<To Type or not to Type

Introduction

“Turbo 8 is dropping TypeScript” 1. The recent decision by David Heinemeier Hansson (DHH), the Ruby on Rails founder, to completely remove TypeScript from Turbo, a popular JavaScript framework, has reignited the heated debate about strongly typed vs weakly typed languages in the programming community.

Meanwhile, the recent launch of Mojo-lang, a new Python-like programming language that conversely bets on the power of strong typing, and the general popularity increase of languages like Rust 2 shows that there is no clear path and that opinions about the usefulness of strong type checking in programming languages differ greatly.

Both the premise of perceived developer efficiency through weak typing and program safety through strong typing gain increasingly more traction online and promise to be the “right” paradigm.

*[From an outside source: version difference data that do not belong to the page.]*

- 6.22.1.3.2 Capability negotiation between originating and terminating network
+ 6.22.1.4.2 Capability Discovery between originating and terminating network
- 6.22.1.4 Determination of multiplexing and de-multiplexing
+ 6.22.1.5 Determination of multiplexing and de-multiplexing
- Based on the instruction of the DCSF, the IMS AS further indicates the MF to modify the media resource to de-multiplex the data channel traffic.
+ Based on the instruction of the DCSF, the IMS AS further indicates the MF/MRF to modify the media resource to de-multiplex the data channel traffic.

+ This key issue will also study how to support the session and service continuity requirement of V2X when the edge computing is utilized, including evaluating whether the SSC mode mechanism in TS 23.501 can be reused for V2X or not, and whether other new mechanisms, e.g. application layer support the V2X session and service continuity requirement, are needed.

The objective of this paper is to first introduce the concept of both weak and strong type checking and then build a better understanding of the motivations and resulting implications behind the choice of paradigm and potentially find a middle ground that results in both a safe and productive programming experience.

History

Even the first commercially available high-level programming language Plankalkül had a form of types, be it a very simple one. It had only one primitive type called a boolean. It quickly became clear that giving a program meaning and finding the correct representation in a language that only consisted of very basic elements was very difficult and that alternatives were needed.

Some years later Short code3 gave programmers the ability to write mathematical expressions and have them evaluated by the computer, already making it a great improvement despite the slow runtime.

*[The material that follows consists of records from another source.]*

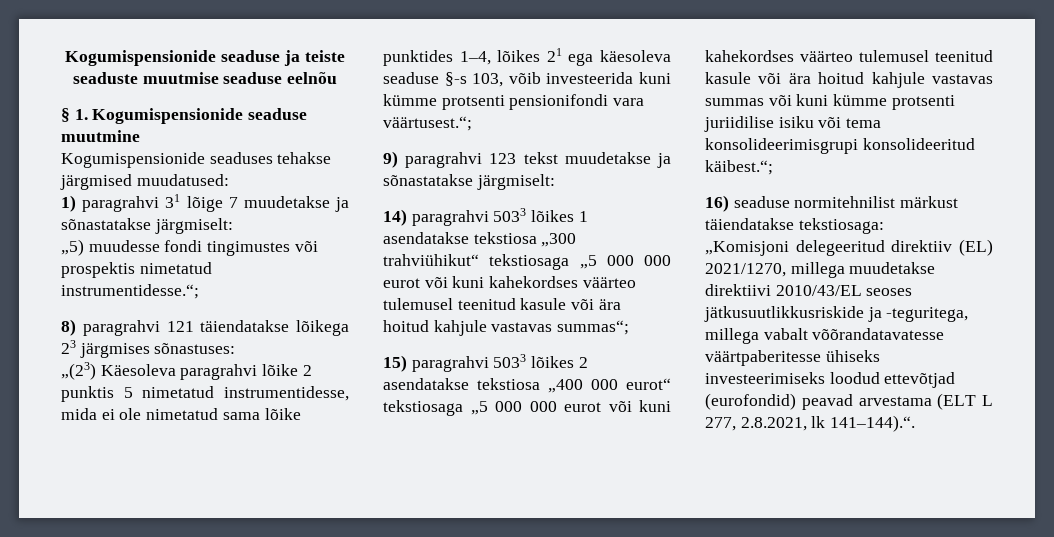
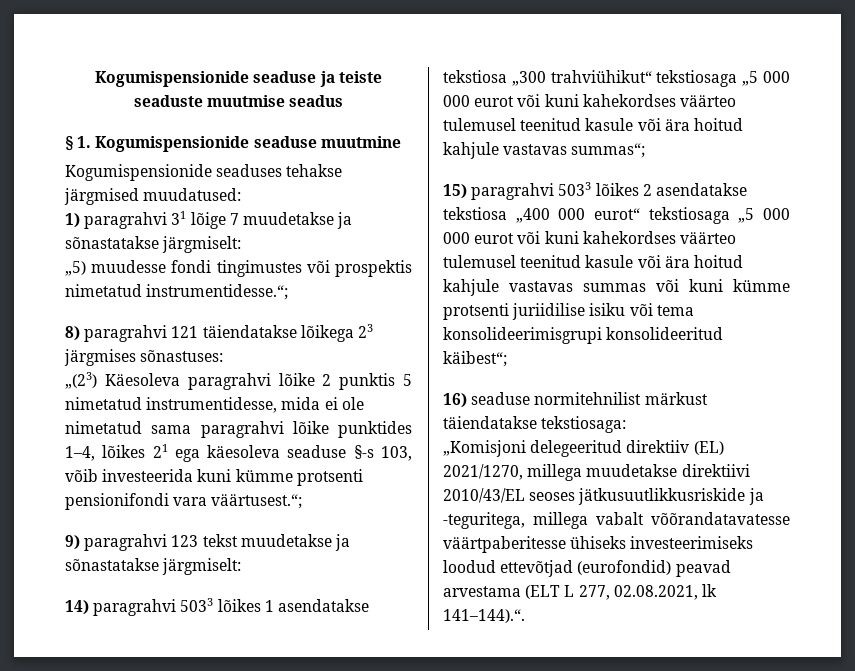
- Kogumispensionide seaduse ja teiste seaduste muutmise seaduse eelnõu
+ Kogumispensionide seaduse ja teiste seaduste muutmise seadus
- „(23) Käesoleva paragrahvi lõike 2 punktis 5 nimetatud instrumentidesse, mida ei ole nimetatud sama lõike punktides 1–4, lõikes 21 ega käesoleva seaduse §-s 103, võib investeerida kuni kümme protsenti pensionifondi vara väärtusest.“;
+ „(23) Käesoleva paragrahvi lõike 2 punktis 5 nimetatud instrumentidesse, mida ei ole nimetatud sama paragrahvi lõike punktides 1–4, lõikes 21 ega käesoleva seaduse §-s 103, võib investeerida kuni kümme protsenti pensionifondi vara väärtusest.“;
- 15) paragrahvi 5033 lõikes 2 asendatakse tekstiosa „400 000 eurot“ tekstiosaga „5 000 000 eurot või kuni kahekordses väärteo tulemusel teenitud kasule või ära hoitud kahjule vastavas summas või kuni kümme protsenti juriidilise isiku või tema konsolideerimisgrupi konsolideeritud käibest.“;
+ 15) paragrahvi 5033 lõikes 2 asendatakse tekstiosa „400 000 eurot“ tekstiosaga „5 000 000 eurot või kuni kahekordses väärteo tulemusel teenitud kasule või ära hoitud kahjule vastavas summas või kuni kümme protsenti juriidilise isiku või tema konsolideerimisgrupi konsolideeritud käibest“;
- „Komisjoni delegeeritud direktiiv (EL) 2021/1270, millega muudetakse direktiivi 2010/43/EL seoses jätkusuutlikkusriskide ja -teguritega, millega vabalt võõrandatavatesse väärtpaberitesse ühiseks investeerimiseks loodud ettevõtjad (eurofondid) peavad arvestama (ELT L 277, 2.8.2021, lk 141–144).“.
+ „Komisjoni delegeeritud direktiiv (EL) 2021/1270, millega muudetakse direktiivi 2010/43/EL seoses jätkusuutlikkusriskide ja -teguritega, millega vabalt võõrandatavatesse väärtpaberitesse ühiseks investeerimiseks loodud ettevõtjad (eurofondid) peavad arvestama (ELT L 277, 02.08.2021, lk 141–144).“.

Around the same time Russels Paradox 4 gave rise to the back then new branch of mathematics called Type theory which has been growing ever so quickly and has found adoption in the fields of linguistics, programming languages, and even built a base for automated proving systems.

Nowadays type theory has found great success in the context of modern programming languages like Rust which has shown how far a type system can be pushed.

Background

What are types?

Foundations

Looking at it from the perspective of a computer a type gives a program guidance on how to interpret bits. As a compiler stores these bits in variables a type therefore defines the “set of all possible values that a variable of that concrete type can hold” 5. The simplest type is boolean which could be represented as a single bit which is either 0 / 1 or False / True respectively. But what makes types really useful is their capability to compose and build a completely new type from ther primitive types like integers, floats, and even arrays. An easy example for this would be a User type that consists of a name (String) and age (number). One could say that on a high level types give variables meaning and provide a way to discard false programs. Writing a function that expects a number and then providing it with a string would not make any sense even though both variables are just “bits”. So automated type checking by the compiler greatly reduces these kinds of logic errors. This fact becomes even more apparent when looking at programs of increasing size.

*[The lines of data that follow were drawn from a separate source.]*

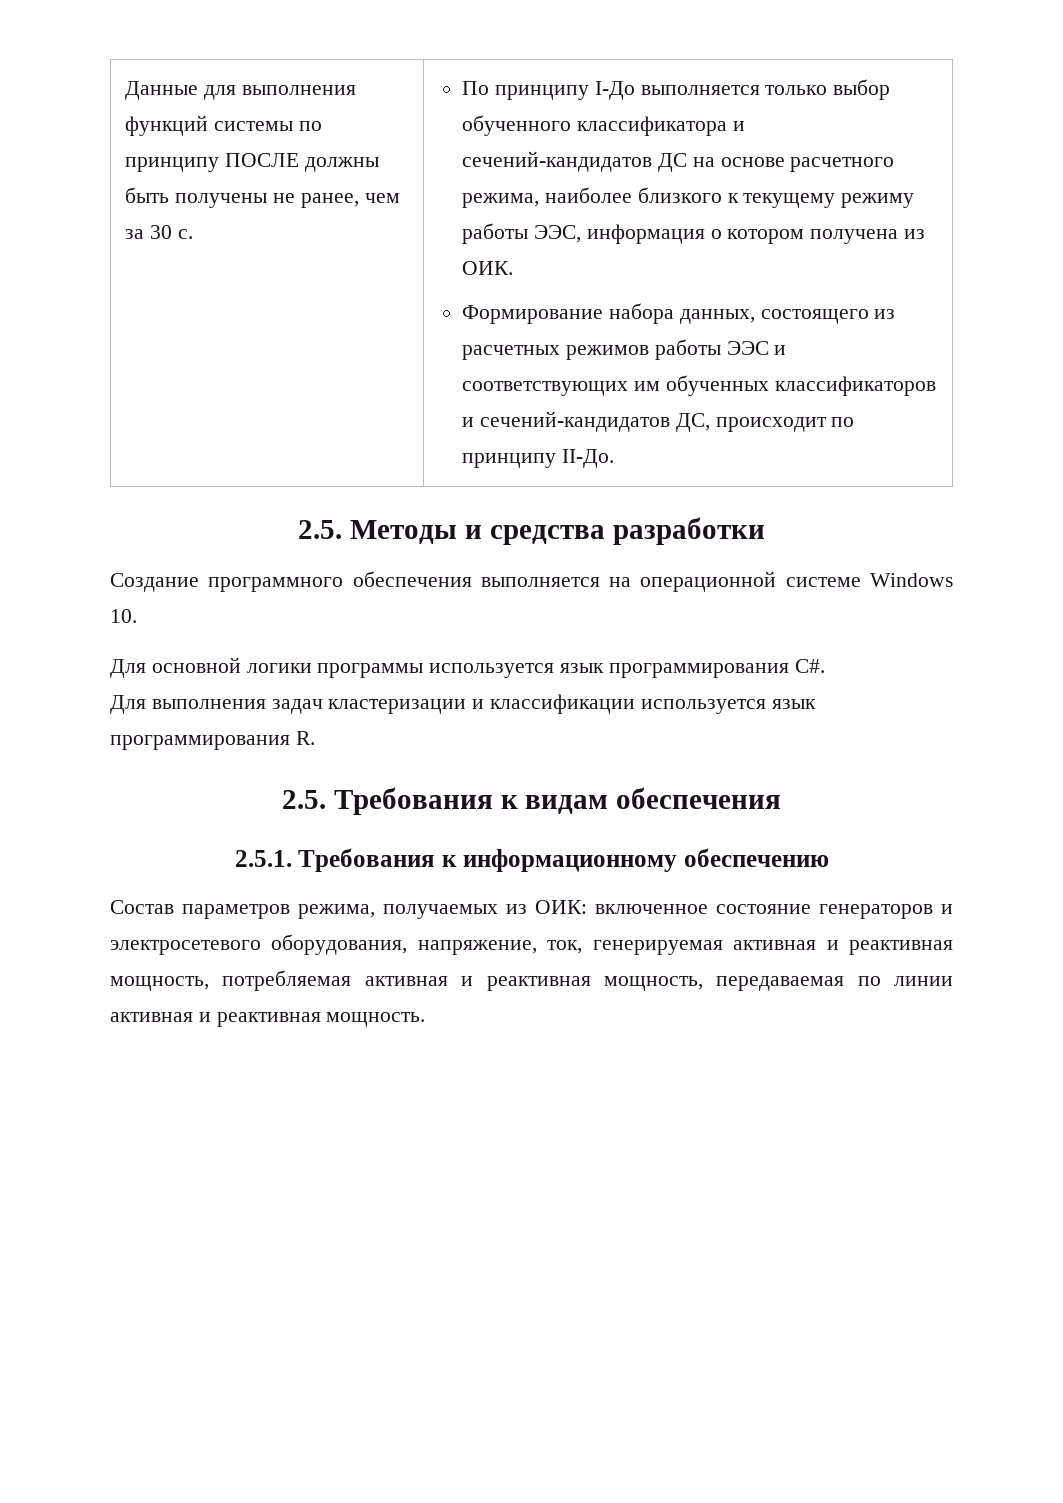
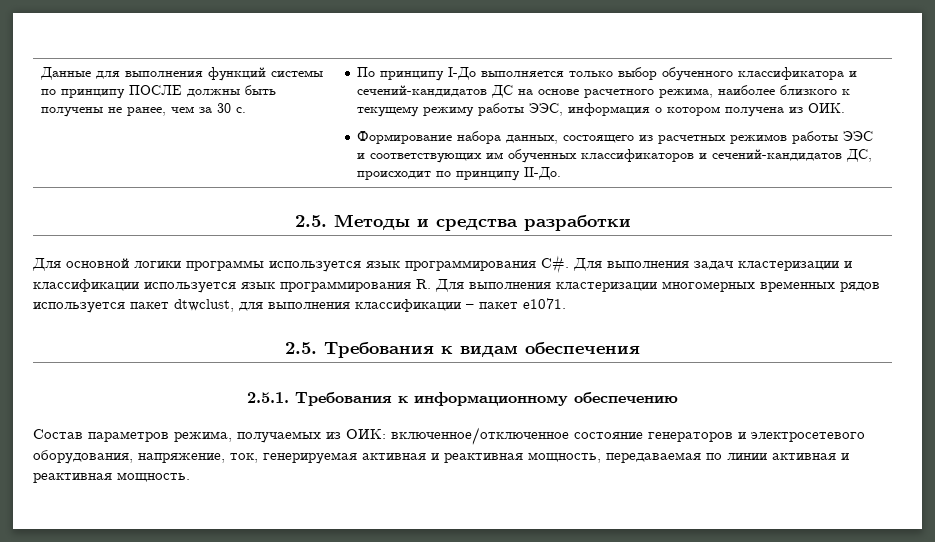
- Создание программного обеспечения выполняется на операционной системе Windows 10.
- Для основной логики программы используется язык программирования C#.
- Для выполнения задач кластеризации и классификации используется язык программирования R.
+ Для основной логики программы используется язык программирования C#. Для выполнения задач кластеризации и классификации используется язык программирования R. Для выполнения кластеризации многомерных временных рядов используется пакет dtwclust, для выполнения классификации – пакет e1071.
- Состав параметров режима, получаемых из ОИК: включенное состояние генераторов и электросетевого оборудования, напряжение, ток, генерируемая активная и реактивная мощность, потребляемая активная и реактивная мощность, передаваемая по линии активная и реактивная мощность.
+ Состав параметров режима, получаемых из ОИК: включенное/отключенное состояние генераторов и электросетевого оборудования, напряжение, ток, генерируемая активная и реактивная мощность, передаваемая по линии активная и реактивная мощность.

Furthermore typing in programming can be broken down into roughly 4 categories:

  • Static typing
  • Dynamic typing
  • Strong (strict) typing
  • Weak (less strict) typing

Whereas the first two describe the time at which the type system applies its analysis the latter two describe the rules on how strict this analysis is and how easy it is to interpret a variable of one type as another.

It is important to note that strong and weak typing aren’t real opposites but rather rules on how strict the compiler is before running the progamm6. The two terms are often misused in the community and therefore also hard to formally define. 7 Languages like Python are generally considered weakly typed whereas static languages often get the reputation of having rather strict rules precompilation.

Dynamic typing

In dynamic typing, the analysis is performed during runtime. Here it could happen that the programmer only notices his or her mistake when the program execution reaches the part where it “expected something of type A and was provided with something of type B”. A prime example of dynamic and “weak” typing is Python.

myvar = 3
myvar = "Hallo"
def print_length(a):
print(len(a))
print_length(myvar)

Here one can freely assign both a number and a string to myvar without the program being considered faulty. This small example will run fine as the value of myvar is a string when it is passed to the python print_length() function. This only becomes problematic when I forget to change myvar to a string and pass it holding the number value instead. I am again allowed to run the program but will realize while running it that it will crash as python len() only applies to iterators or arrays. One can quickly see that this can get out of hand quickly in a large codebase and lead to an increase in Runtime errors. Conversely, the loose restrictions make it easy to produce code quickly without having to fight the compiler.

Static typing

The process of statically type-checking a program on the other hand means performing the analysis during compile time instead of runtime and prohibiting faulty programs from even starting. The example from above would fail to compile and run if I hadn’t made myvar a subtype of iterator.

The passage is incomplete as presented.